Titre original : A noite das mulheres cantoras
Traduit du portugais par Geneviève Leibrich
Ce soir-là, en cette « Nuit parfaite », des téléspectateurs assistent en direct aux retrouvailles, vingt ans après, du chorégraphe d’un groupe de chanteuses devenu légendaire, Jõao de Lucena, avec celle qui écrivait sous pseudonyme les paroles de la chanson Afortunada, Solange de Matos. Cette dernière se souvient… A l’époque, à la fin des années quatre-vingt, elle n’est âgée que de dix-neuf ans quand les soeurs soprano, Maria Luisa et Nani Alcides, la présentent à Gisela Batista, qui se fait fort de mener au succès le groupe formé par ces trois filles, Madalena Micaia dite l’African Lady, et elle-même, mais à quel prix…

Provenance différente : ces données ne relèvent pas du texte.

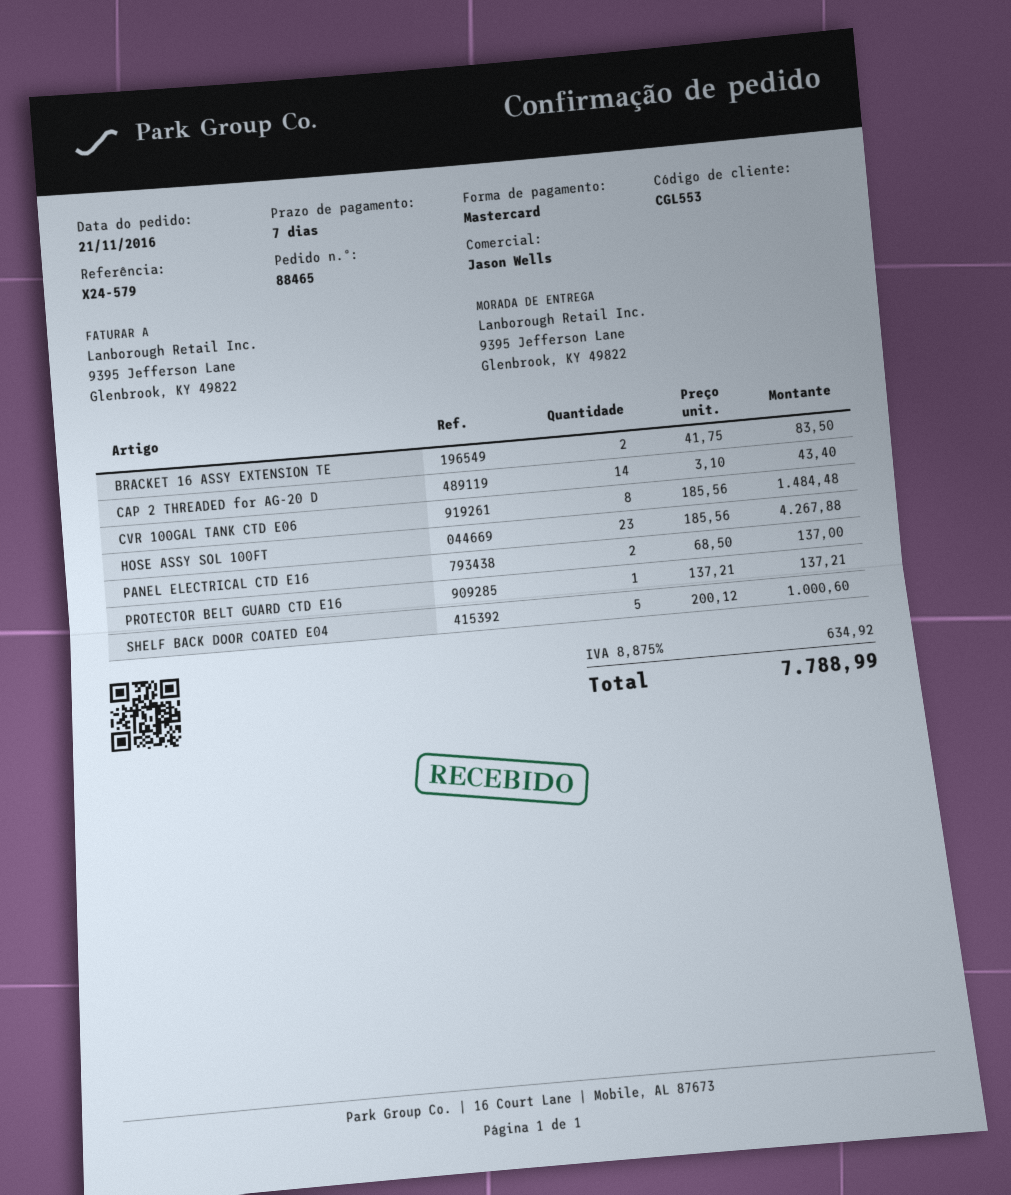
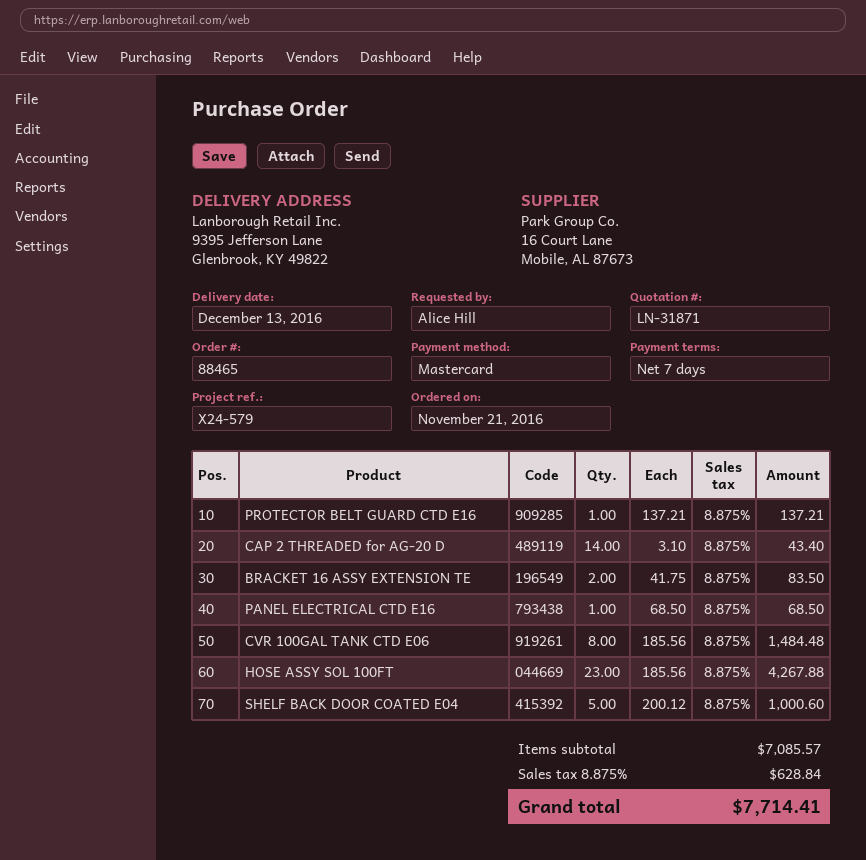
PANEL ELECTRICAL CTD E16: 2 x 68.50 = 137.00 -> 1 x 68.50 = 68.50
tax: 8.875% = 634.92 -> 8.875% = 628.84
total: 7788.99 -> 7714.41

L’écriture subtile et sensible de Lidia Jorge nous emmène au coeur des tensions qui agitent ces jeunes femmes, tiraillées entre leur vie sentimentale et leur volonté de réussir, qui exige tant de sacrifices. Ces pressions psychologiques, ce ne sont pas tant les hommes qui les managent qui les leur font subir, que leur consoeur charismatique, Gisela. Non contente de mettre en exergue la condition féminine à cette époque, Lidia Jorge fait aussi de cette histoire un roman d’apprentissage où la jeune narratrice fait l’expérience de la force poétique voire protectrice des mots, mais aussi des mensonges et des secrets d’un cercle mondain, qui n’hésite pas, pour assurer sa gloire, à cacher quelques cadavres dans un placard. Un très beau roman, à la puissance hypnotique, déroulant lentement les arcanes du succès pour les mettre en lumière, sans porter de jugement.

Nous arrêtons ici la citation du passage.